Publication
Eye blinking abnormalities in Tourette syndrome: Blink more or blink differently?
Julius Verrel; Ronja Schappert; Nele Brügge; Tina Steinhagen; Tobias Bäumer; Yifan Hao; Roland Stenger; Christian Beste; Sebastian Fudickar; Veit Roessner; Alexander Münchau
In: Parkinsonism & Related Disorders, Vol. 142, No. 108121, Pages 1-4, Elsevier, 1/2026.
Abstract
Introduction
Blinking abnormalities are among the earliest and most common symptoms in Gilles de la Tourette syndrome (GTS) but have not been studied using precise quantitative methods.
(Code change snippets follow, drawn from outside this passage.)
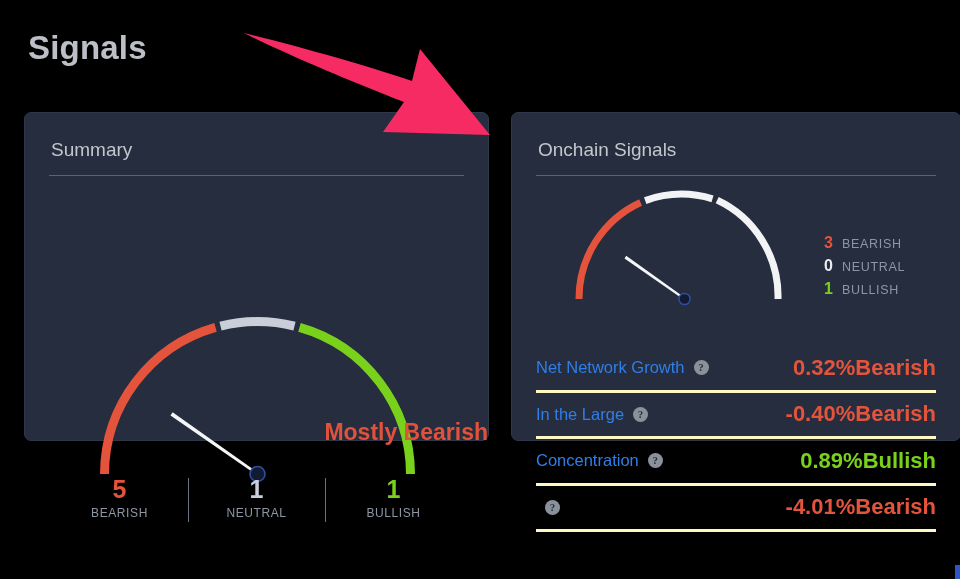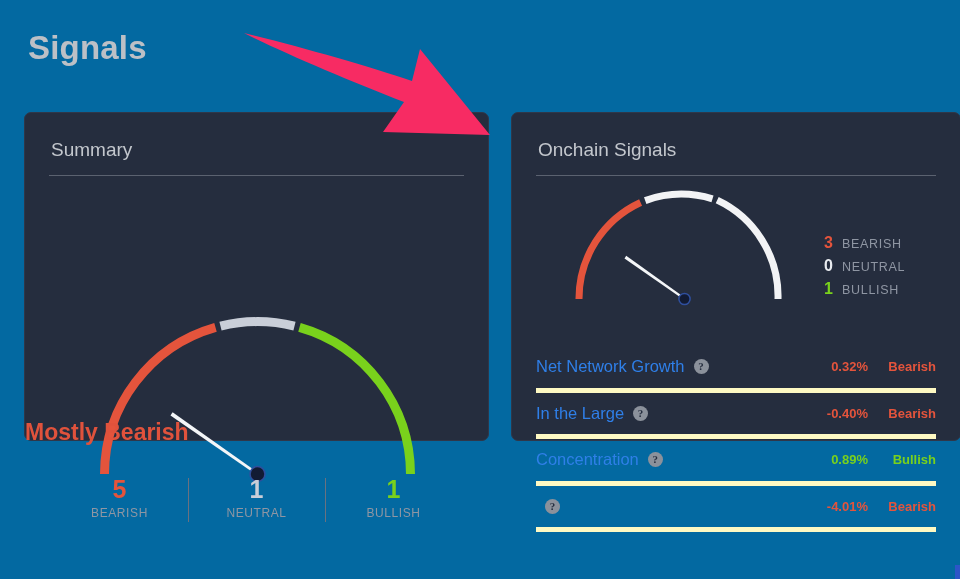"Signals" #page { background: #0369a1 -> #000000 }
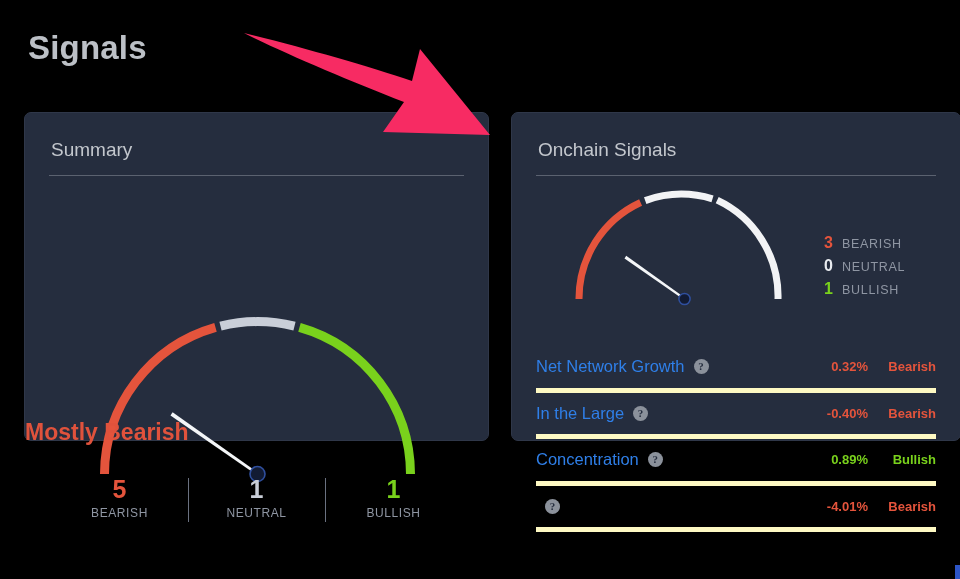"Net Network Growth" .sig-row { border-bottom: 5px solid #fef9c3 -> 3px solid #fef9c3 }
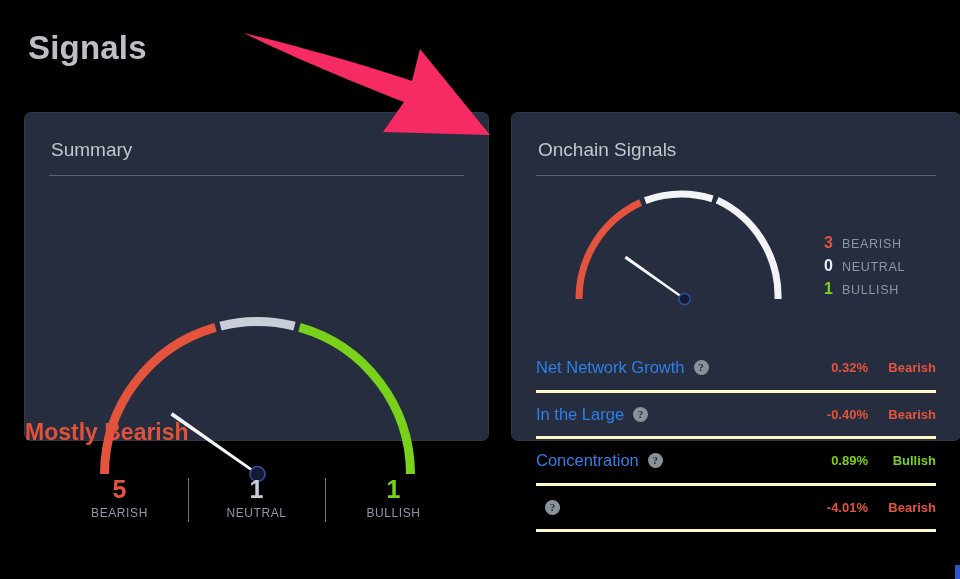"0.32%" .sig-vals { font-size: 13px -> 22px }
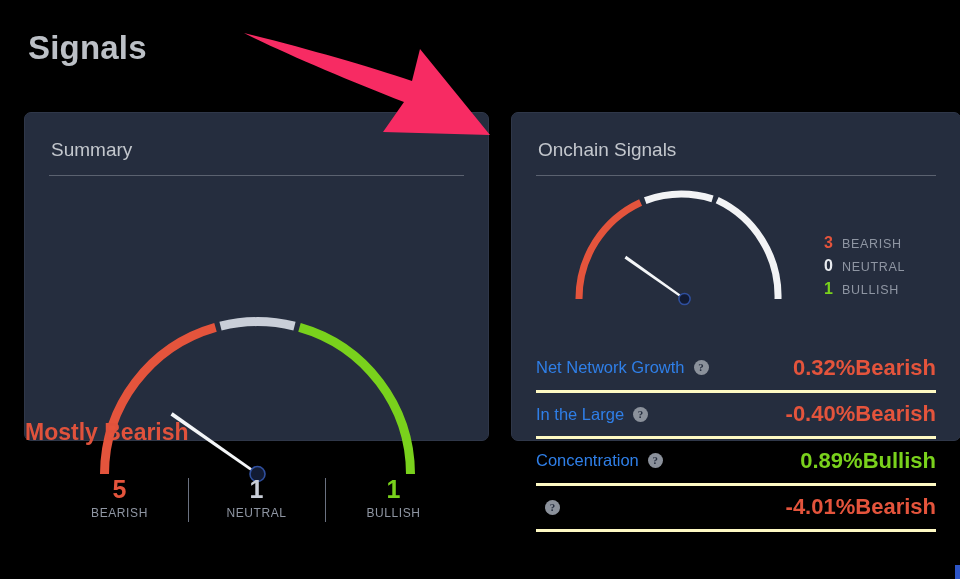"Mostly Bearish" .status-text { text-align: left -> right }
Here, we use automated video-based analyses to assess blinking abnormalities in GTS in terms of blink rates as well as alterations in spatiotemporal blink features.
Methods
We analyzed 2.5-minute video recordings from age- and sex-matched adult GTS and healthy control (HC) samples (56 participants with 136 videos per group; 18–59 years). Eye aperture time series were used to detect blink events and extract blink features (amplitude, amplitude asymmetry, duration, inter-blink intervals). Individual blinks were categorized as “typical” or “atypical” relative to feature distributions from an independent HC sample.
Results
Overall blink rates were twice as high in GTS compared to HC (34.1 vs. 17.3 blinks/minute). This difference was most pronounced for atypical blinks (10.8 vs. 1.9 atypical blinks/minute), even allowing high-accuracy classification of GTS vs. HC videos (83.1 %) using cross-validated logistic regression. Classification based on the rate of typical blinks, average blink features, or single feature deviation rates yielded considerably lower accuracies. On average, 58.7 % of atypical blinks of a given participant shared the same feature deviation, but the feature deviation patterns significantly varied between participants, as confirmed using permutation statistics.
Conclusion
Blinking abnormalities in GTS are best characterized by the frequency of atypical blinks, which appear to drive the overall increase in blink rate. Blinking abnormalities were consistent within but heterogeneous across individuals.